Informatics and Applications
2017, Volume 11, Issue 4, pp 118-125
APPROACHES TO ANNOTATION OF DISCOURSE RELATIONS IN LINGUISTIC CORPORA
Abstract
This paper examines the Supracorpora Database of Connectives (SCDB-Connectives) that is based on data from parallel corpora. The SCDB-Connectives provides structural and semantic annotation of Russian connectives and their translation correspondences in French (and, eventually, in other languages). The SCDB- Connectives annotation approach is compared to the latest developments in the area of annotation of discourse relations - the annotated corpus of discourse relations Penn Discourse Treebank (PDTB) and the proposed standard for annotation of semantic relations ISO 24617-8, some of the important differences are discussed. Penn Discourse Treebank and ISO 24617-8 allow annotating implicit discourse relations as well as explicit ones while SCDB-Connectives only annotates explicit relations, i. e., those expressed by connectives. Furthermore, PDTB and ISO 24617-8 provide a superior framework for annotating text spans for relation arguments, which allows annotating attribution for these arguments, such as source and type of the linked propositions. In addition, ISO 24617-8 specifies argument roles for asymmetrical discourse relations. On the other hand, the principle advantage of the SCDB-Connectives is that it allows annotating both connectives and their translation correspondences in parallel corpora, opening up new possibilities for contrastive studies. The SCDB-Connectives is based on a relational database rather than on the XML format, which helps to manage complex cross-linguistic data efficiently. Benefits of semantic annotation of connectives for both theoretical and practical purposes are also discussed.
[+] References (21)
- Loiseau, S., D.V. Sitchinava, Anna A. Zalizniak, and
I. M. Zatsman. 2013. Information technologies for creating the database of equivalent verbal forms in the Russian-French multivariant parallel corpus. Informatika
i ee Primeneniya - Inform. Appl. 7(2):100-109.
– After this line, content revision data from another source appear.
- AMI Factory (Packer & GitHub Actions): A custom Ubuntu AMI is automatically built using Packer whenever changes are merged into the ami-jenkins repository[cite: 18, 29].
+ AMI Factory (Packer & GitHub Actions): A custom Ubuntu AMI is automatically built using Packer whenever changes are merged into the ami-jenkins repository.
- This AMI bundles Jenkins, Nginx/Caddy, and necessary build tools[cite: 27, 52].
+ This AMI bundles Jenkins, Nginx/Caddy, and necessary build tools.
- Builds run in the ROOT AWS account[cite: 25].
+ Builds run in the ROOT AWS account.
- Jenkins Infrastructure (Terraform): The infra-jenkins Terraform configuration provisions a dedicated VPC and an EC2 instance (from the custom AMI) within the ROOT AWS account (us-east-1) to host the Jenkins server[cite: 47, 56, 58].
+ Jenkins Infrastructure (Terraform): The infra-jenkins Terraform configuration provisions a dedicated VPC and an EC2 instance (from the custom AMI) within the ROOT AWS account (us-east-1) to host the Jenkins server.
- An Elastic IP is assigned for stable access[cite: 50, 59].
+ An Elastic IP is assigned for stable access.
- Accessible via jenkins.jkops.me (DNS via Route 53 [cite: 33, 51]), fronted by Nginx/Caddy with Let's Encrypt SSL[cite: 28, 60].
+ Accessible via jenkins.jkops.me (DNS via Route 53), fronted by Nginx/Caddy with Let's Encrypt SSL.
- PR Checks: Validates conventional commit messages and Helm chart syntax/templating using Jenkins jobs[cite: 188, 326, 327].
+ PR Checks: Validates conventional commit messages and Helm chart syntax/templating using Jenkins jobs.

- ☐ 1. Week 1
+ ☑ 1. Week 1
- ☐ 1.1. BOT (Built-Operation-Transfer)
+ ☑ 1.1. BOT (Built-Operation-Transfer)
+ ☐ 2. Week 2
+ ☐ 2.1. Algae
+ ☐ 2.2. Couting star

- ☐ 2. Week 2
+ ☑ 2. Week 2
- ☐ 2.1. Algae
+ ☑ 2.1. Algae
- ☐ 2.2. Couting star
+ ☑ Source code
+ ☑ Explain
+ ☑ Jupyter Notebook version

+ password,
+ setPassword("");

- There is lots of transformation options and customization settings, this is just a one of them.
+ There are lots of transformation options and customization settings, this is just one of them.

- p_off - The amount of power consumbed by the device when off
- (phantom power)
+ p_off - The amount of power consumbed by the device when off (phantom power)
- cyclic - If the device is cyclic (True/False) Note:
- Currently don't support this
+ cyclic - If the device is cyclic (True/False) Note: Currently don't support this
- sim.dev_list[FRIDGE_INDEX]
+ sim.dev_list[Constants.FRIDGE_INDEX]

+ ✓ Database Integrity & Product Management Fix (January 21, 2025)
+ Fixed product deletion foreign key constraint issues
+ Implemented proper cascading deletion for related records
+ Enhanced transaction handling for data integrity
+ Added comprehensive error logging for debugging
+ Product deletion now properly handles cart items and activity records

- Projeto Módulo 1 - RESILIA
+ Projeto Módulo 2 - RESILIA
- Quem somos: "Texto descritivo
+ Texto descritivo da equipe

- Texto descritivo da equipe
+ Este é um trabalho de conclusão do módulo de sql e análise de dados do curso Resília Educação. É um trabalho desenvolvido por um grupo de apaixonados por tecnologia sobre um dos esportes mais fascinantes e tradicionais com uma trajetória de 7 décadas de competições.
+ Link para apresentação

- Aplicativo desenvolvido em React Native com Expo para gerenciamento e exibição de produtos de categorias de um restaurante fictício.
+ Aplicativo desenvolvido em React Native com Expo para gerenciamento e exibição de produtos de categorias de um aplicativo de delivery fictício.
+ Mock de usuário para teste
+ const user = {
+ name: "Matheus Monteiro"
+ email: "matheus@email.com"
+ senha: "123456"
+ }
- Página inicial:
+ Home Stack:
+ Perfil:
- Kruzhkov, M., N. Buntman, E. Loshchilova, D. Sitchinava, Anna A. Zalizniak, and I. A. Zatsman 2014. Database of Russian verbal forms and their French translation equiv-alents. Computational Linguistics and Intellectual Technolo-gies: Conference (International) "Dialogue 2016" Proceed-ings. Moscow: RGGU. 13(20):275-287.
- Kruzhkov, M. 2016. Supracorpora databases as corpus- based superstructure for manual annotation of parallel corpora. 8th Conference (International) on Corpus Linguistics. EPiC Ser. in Language and Linguistics. 1:236-248. Available at: https://easychair.org/ publications/paper/270289 (accessed August 31, 2017).
- Mikhailov, M., and R. Cooper. 2016. Corpus linguistics for translation and contrastive studies: A guide for research. London - New York: Routledge. 234 p.
- Prasad, R., N. Dinesh, A. Lee, E. Miltsakaki, L. Robal- do, A. Joshi, and B. Webber. 2008. The Penn Discourse TreeBank 2.0. 6th Conference (International) on Language Resources and Evaluation Proceedings. Marrackech, Mo-rocco. 2961-2968.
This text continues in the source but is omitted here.